*** Block opens ***

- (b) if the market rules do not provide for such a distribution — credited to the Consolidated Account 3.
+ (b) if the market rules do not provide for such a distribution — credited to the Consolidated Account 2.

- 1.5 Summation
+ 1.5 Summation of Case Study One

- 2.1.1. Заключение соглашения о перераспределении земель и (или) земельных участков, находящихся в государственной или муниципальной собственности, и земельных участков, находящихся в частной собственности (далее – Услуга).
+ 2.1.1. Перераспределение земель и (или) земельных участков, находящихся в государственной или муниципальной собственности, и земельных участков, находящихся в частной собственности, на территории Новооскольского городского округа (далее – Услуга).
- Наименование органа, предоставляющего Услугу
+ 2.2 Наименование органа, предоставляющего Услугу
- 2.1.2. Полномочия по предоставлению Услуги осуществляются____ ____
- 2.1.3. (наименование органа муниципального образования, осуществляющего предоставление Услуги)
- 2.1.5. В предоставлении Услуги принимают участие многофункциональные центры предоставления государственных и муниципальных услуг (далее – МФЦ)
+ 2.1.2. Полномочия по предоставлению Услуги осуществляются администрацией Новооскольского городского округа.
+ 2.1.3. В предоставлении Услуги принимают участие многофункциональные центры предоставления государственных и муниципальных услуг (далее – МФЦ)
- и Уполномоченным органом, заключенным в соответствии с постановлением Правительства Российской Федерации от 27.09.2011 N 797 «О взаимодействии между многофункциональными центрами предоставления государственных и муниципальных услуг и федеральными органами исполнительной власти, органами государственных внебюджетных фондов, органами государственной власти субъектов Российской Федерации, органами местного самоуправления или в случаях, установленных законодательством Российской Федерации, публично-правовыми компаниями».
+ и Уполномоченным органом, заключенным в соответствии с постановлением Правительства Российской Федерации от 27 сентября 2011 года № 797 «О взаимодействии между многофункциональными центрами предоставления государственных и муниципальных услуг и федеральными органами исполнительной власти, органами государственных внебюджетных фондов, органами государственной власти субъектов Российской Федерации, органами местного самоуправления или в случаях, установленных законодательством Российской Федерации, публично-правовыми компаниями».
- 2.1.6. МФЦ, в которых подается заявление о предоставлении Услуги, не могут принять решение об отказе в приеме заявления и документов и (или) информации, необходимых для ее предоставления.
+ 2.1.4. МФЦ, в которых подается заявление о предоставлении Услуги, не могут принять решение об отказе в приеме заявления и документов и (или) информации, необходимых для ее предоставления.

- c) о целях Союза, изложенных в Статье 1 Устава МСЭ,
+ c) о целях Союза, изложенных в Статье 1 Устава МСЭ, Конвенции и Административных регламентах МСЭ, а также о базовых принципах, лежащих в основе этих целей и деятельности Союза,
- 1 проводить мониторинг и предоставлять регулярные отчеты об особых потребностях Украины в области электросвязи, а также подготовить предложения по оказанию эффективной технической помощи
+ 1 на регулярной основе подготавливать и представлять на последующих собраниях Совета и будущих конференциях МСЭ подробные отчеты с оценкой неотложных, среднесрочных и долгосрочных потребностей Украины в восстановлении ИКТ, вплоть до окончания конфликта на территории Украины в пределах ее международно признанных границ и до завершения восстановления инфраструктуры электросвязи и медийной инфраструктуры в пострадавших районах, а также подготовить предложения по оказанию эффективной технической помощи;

*** Block closes ***

# Prompt:
Each line that includes the string "Account" should be copied from the data.

# Reply to the task:
- (b) if the market rules do not provide for such a distribution — credited to the Consolidated Account 3.
+ (b) if the market rules do not provide for such a distribution — credited to the Consolidated Account 2.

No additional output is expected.